New Fraser Health program 'Speak Up' allows students to talk to those who have experienced mental illness

You could say Aidan Scott's struggle with mental illness traces back to when he was eight years old. That's when the abuse started. Growing up in the Fraser Valley, the young boy kept silent about what was happening and how it affected him, but by the final year of high school, he was suffering from eating disorders, anxiety and depression.

"It came to a point in Grade 12, where I stopped really wanting to get involved in my sport. I remember separating from my friends and not being social anymore. I remember feelings of hopelessness and giving up, and the main part is they really escalated and they started to snowball off each other," he says.

To make matters worse, Scott's friends seemed unable to help or recognize signs that he was in trouble.

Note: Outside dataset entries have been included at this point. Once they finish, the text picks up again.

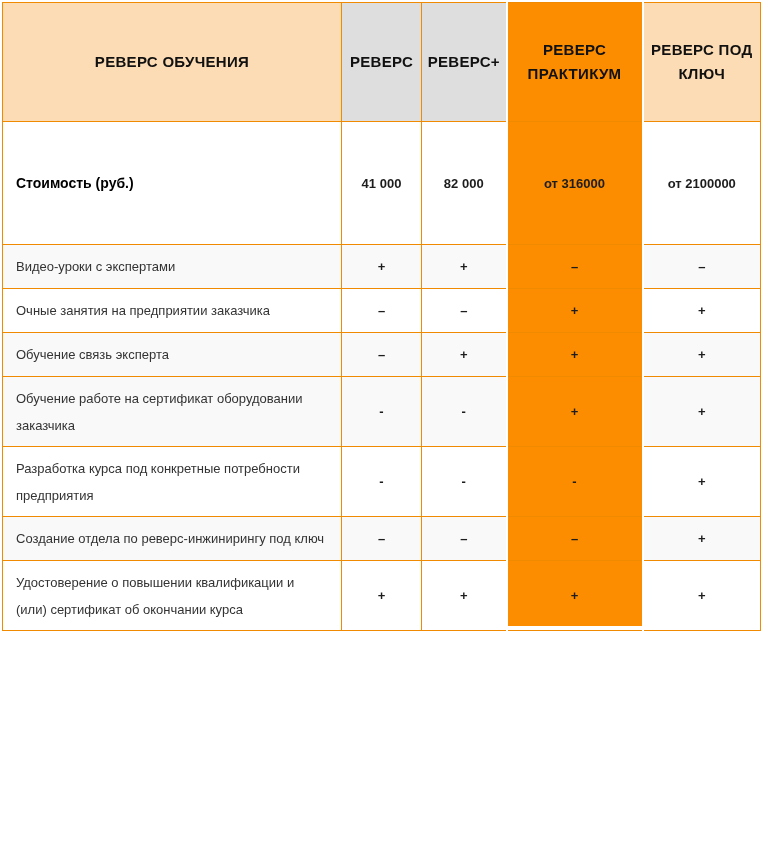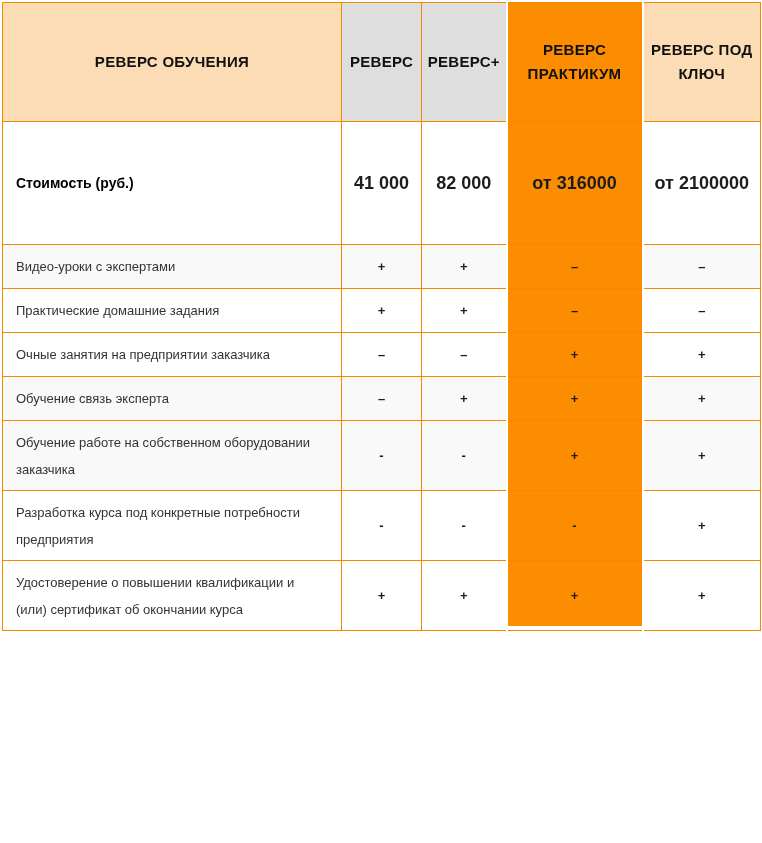--- a/index.html
+++ b/index.html
@@ -40,21 +40,21 @@
   }
   td.feature-label-cell .lbl{
     display:block;white-space:pre;font-size:13px;line-height:27px;color:var(--label-text);
   }
   td.price-label-cell .lbl{
     font-weight:bold;font-size:14px;color:#000;
   }
   td.val{
     text-align:center;font-weight:bold;font-size:13px;color:#1d1d1d;
   }
-  td.price-val{font-size:18px;margin-top:47px;}
+  td.price-val{font-size:13px;margin-top:47px;}
   
   .col-featured{
     border-left:2px solid #ffffff;
     border-right:2px solid #ffffff;
   }
   tr.last-row td.col-featured{box-shadow:inset 0 -4px 0 #ffffff;}
   
   tr.stripe td{background:var(--stripe-gray);}
   tr.plain td{background:#ffffff;}
   tr.stripe td.col-featured, tr.plain td.col-featured{background:var(--featured-orange);}
@@ -96,29 +96,20 @@
       <tr class="rh-s stripe">
         <td class="feature-label-cell">
             <span class="lbl">Видео-уроки с экспертами</span>
           </td>
         <td class="val">+</td>
         <td class="val">+</td>
         <td class="val col-featured">–</td>
         <td class="val">–</td>
       </tr>
 
-      <tr class="rh-s plain">
-        <td class="feature-label-cell">
-            <span class="lbl">Практические домашние задания</span>
-          </td>
-        <td class="val">+</td>
-        <td class="val">+</td>
-        <td class="val col-featured">–</td>
-        <td class="val">–</td>
-      </tr>
 
 
       <tr class="rh-s plain">
         <td class="feature-label-cell">
             <span class="lbl">Очные занятия на предприятии заказчика</span>
           </td>
         <td class="val">–</td>
         <td class="val">–</td>
         <td class="val col-featured">+</td>
         <td class="val">+</td>
@@ -130,40 +121,49 @@
           </td>
         <td class="val">–</td>
         <td class="val">+</td>
         <td class="val col-featured">+</td>
         <td class="val">+</td>
       </tr>
 
 
       <tr class="rh-d stripe">
         <td class="feature-label-cell">
-            <span class="lbl">Обучение работе на собственном оборудовании
+            <span class="lbl">Обучение работе на сертификат оборудовании
 заказчика</span>
           </td>
         <td class="val">-</td>
         <td class="val">-</td>
         <td class="val col-featured">+</td>
         <td class="val">+</td>
       </tr>
 
       <tr class="rh-d plain">
         <td class="feature-label-cell">
             <span class="lbl">Разработка курса под конкретные потребности
 предприятия</span>
           </td>
         <td class="val">-</td>
         <td class="val">-</td>
         <td class="val col-featured">-</td>
         <td class="val">+</td>
       </tr>
 
+      <tr class="rh-s stripe">
+        <td class="feature-label-cell">
+            <span class="lbl">Создание отдела по реверс-инжинирингу под ключ</span>
+          </td>
+        <td class="val">–</td>
+        <td class="val">–</td>
+        <td class="val col-featured">–</td>
+        <td class="val">+</td>
+      </tr>
 
       <tr class="rh-d plain last-row">
         <td class="feature-label-cell">
             <span class="lbl">Удостоверение о повышении квалификации и
 (или) сертификат об окончании курса</span>
           </td>
         <td class="val">+</td>
         <td class="val">+</td>
         <td class="val col-featured">+</td>
         <td class="val">+</td>

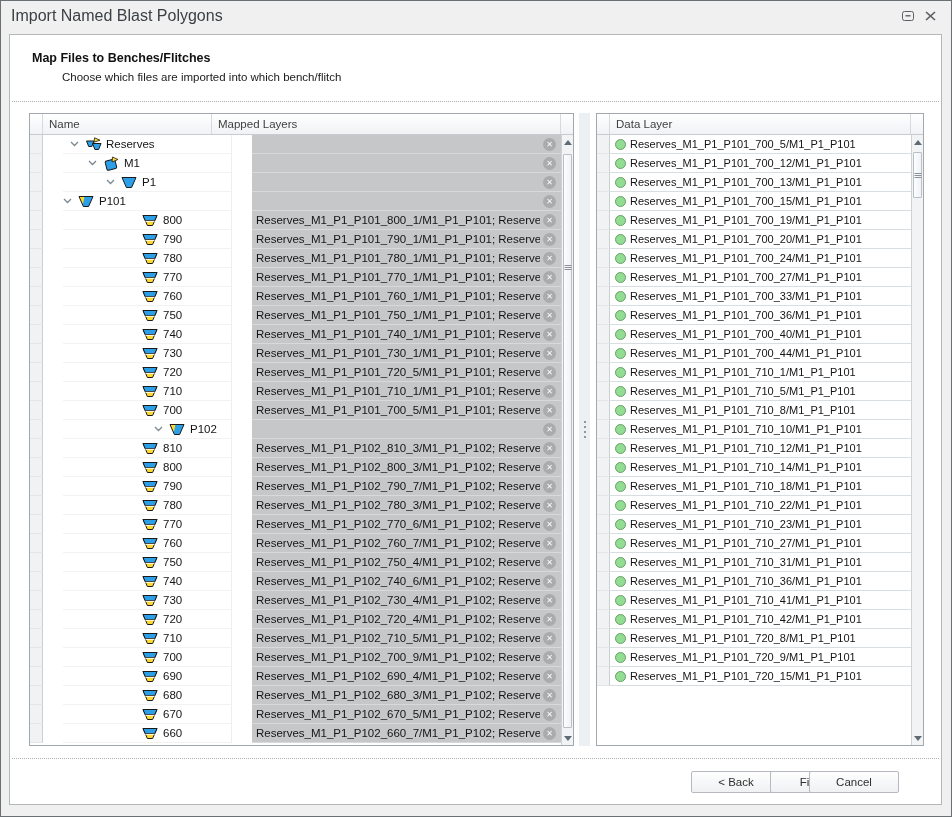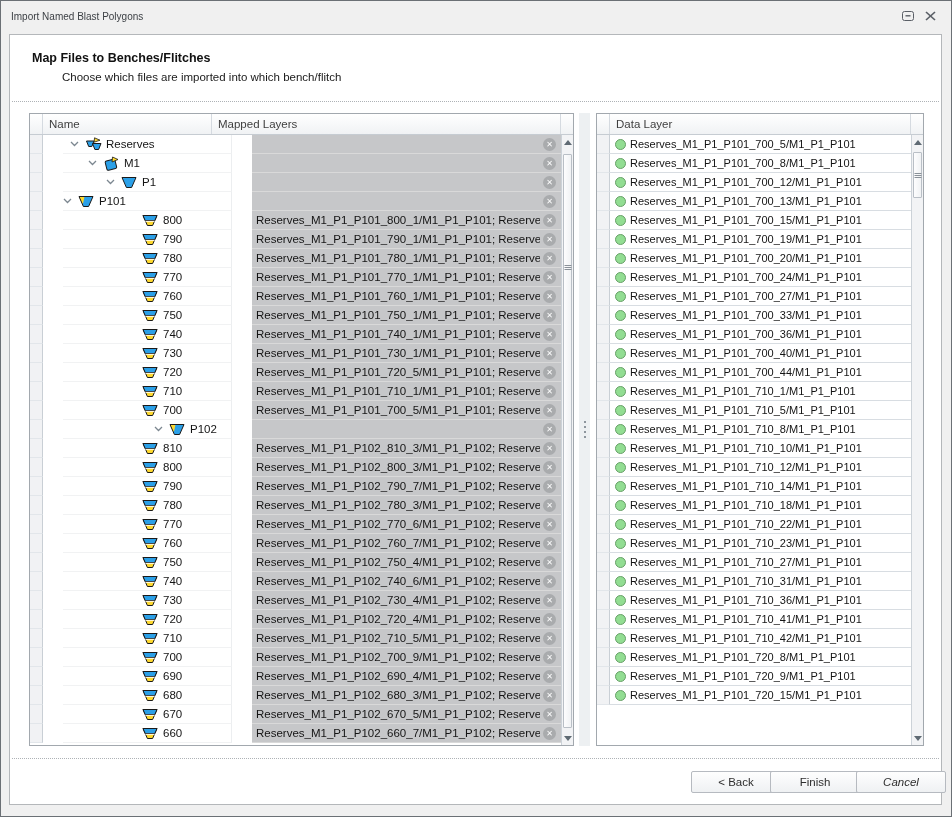--- a/index.html
+++ b/index.html
@@ -1,21 +1,21 @@
 <!DOCTYPE html>
 <html><head>
 <meta charset="utf-8">
 <style>
   * { box-sizing: border-box; margin: 0; padding: 0; }
   body { font-family: "Liberation Sans", sans-serif; background: #ffffff; }
   .window { position: relative; width: 952px; height: 817px; background: #f0f0f0;
             border: 1px solid #6b7075; overflow: hidden; }
   .titlebar { position: absolute; left: 0; top: 0; right: 0; height: 30px; display: flex;
               align-items: center; padding: 0 10px; }
-  .tb-title { font-size: 10px; color: #3b3f44; flex: 1; }
+  .tb-title { font-size: 16px; color: #3b3f44; flex: 1; }
   .tb-btn { width: 22px; height: 18px; display: flex; align-items: center; justify-content: center; }
   .inner { position: absolute; left: 8px; top: 33px; right: 9px; bottom: 11px;
            background: #ffffff; border: 1px solid #b4b7ba; }
   .wiz-title { position: absolute; left: 22px; top: 16px; font-size: 12.5px; font-weight: bold; color: #111; }
   .wiz-sub { position: absolute; left: 52px; top: 36px; font-size: 11.5px; color: #1a1a1a; }
   .dotsep { position: absolute; left: 2px; right: 2px; height: 0; border-top: 1px dotted #aeb2b6; }
   .sep1 { top: 66px; } .sep2 { top: 723px; }
 
   .grid { position: absolute; top: 78px; height: 633px; background: #fff; border: 1px solid #a2a8ae; }
   .grid-left { left: 19px; width: 545px; }
@@ -65,21 +65,21 @@
   .sb-grip i { display: block; height: 1px; background: #8a9199; margin-bottom: 1px; }
 
   .splitter { position: absolute; left: 569px; top: 78px; width: 11px; height: 633px;
               background: #edf0f2; display: flex; flex-direction: column; align-items: center;
               justify-content: center; gap: 3px; }
   .splitter i { width: 2px; height: 2px; background: #8d959d; display: block; }
 
   .footer-btn { position: absolute; top: 736px; width: 90px; height: 22px; text-align: center;
                 font-size: 11.5px; color: #2e2e2e; line-height: 20px;
                 background: linear-gradient(#fefefe, #eff1f3); border: 1px solid #b6bac0; border-radius: 2px; }
-  .btn-back { left: 681px; } .btn-finish { left: 760px; } .btn-cancel { left: 846px; font-style: italic; }
+  .btn-back { left: 681px; } .btn-finish { left: 760px; } .btn-cancel { left: 799px; }
 </style>
 </head>
 <body>
 
 <div class="window">
   <div class="titlebar">
     <span class="tb-title">Import Named Blast Polygons</span>
     <span class="tb-btn">
       <svg width="12" height="10" viewBox="0 0 12 10">
         <rect x="0.5" y="0.5" width="11" height="9" rx="2" fill="none" stroke="#5a5f66" stroke-width="1"></rect>
@@ -711,27 +711,20 @@
             <div class="ind"></div>
             <div class="rcell">
               <span class="gdot"></span>
               <span class="rlabel">Reserves_M1_P1_P101_700_5/M1_P1_P101</span>
             </div>
           </div>
           <div class="rrow">
             <div class="ind"></div>
             <div class="rcell">
               <span class="gdot"></span>
-              <span class="rlabel">Reserves_M1_P1_P101_700_8/M1_P1_P101</span>
-            </div>
-          </div>
-          <div class="rrow">
-            <div class="ind"></div>
-            <div class="rcell">
-              <span class="gdot"></span>
               <span class="rlabel">Reserves_M1_P1_P101_700_12/M1_P1_P101</span>
             </div>
           </div>
           <div class="rrow">
             <div class="ind"></div>
             <div class="rcell">
               <span class="gdot"></span>
               <span class="rlabel">Reserves_M1_P1_P101_700_13/M1_P1_P101</span>
             </div>
           </div>

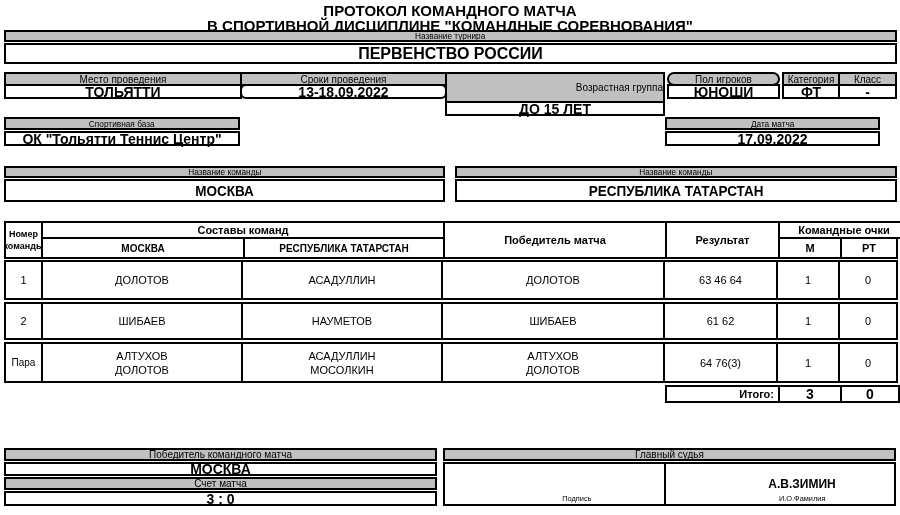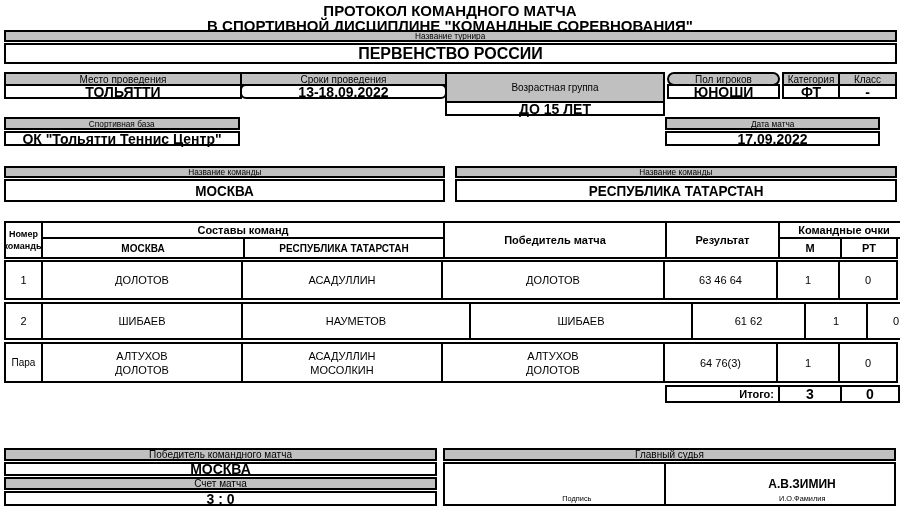--- a/index.html
+++ b/index.html
@@ -56,21 +56,21 @@
   </div>
   <div class="abs" style="left:236px;width:207px;">
     <div class="cell gray lbl" style="height:14px;">
         <span>Сроки проведения</span>
       </div>
     <div class="cell val" style="height:15px;margin-top:-2px;border-radius:6px;">
         <span>13-18.09.2022</span>
       </div>
   </div>
   <div class="abs" style="left:441px;width:220px;">
-    <div class="cell gray lbl" style="height:31px;">
+    <div class="cell gray lbl" style="height:31px;justify-content:flex-end;">
         <span>Возрастная группа</span>
       </div>
     <div class="cell val" style="height:15px;margin-top:-2px;">
         <span>ДО 15 ЛЕТ</span>
       </div>
   </div>
   <div class="abs" style="left:663px;width:113px;">
     <div class="cell gray lbl" style="height:14px;border-radius:7px;">
         <span>Пол игроков</span>
       </div>
@@ -184,21 +184,21 @@
       </div>
   </div>
 
   <div class="row" style="left:0;top:81px;">
     <div class="cell tcell" style="width:39px;height:38px;">
         <span>2</span>
       </div>
     <div class="cell tcell" style="width:202px;height:38px;">
         <span>ШИБАЕВ</span>
       </div>
-    <div class="cell tcell" style="width:230px;height:38px;">
+    <div class="cell tcell" style="width:202px;height:38px;">
         <span>НАУМЕТОВ</span>
       </div>
     <div class="cell tcell" style="width:224px;height:38px;">
         <span>ШИБАЕВ</span>
       </div>
     <div class="cell tcell" style="width:115px;height:38px;">
         <span>61 62</span>
       </div>
     <div class="cell tcell" style="width:64px;height:38px;">
         <span>1</span>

"At that point, there was no community, there was no one to talk to. I didn't know what was happening inside me," he says. "It was really hard for me to articulate what I was feeling. I couldn't really express it, and I didn't know what was normal and what was not normal."

There was always the Kids Help Phone, but it wasn't until Scott hit adulthood that he really started getting help from a system that seemed to be lacking in youth services.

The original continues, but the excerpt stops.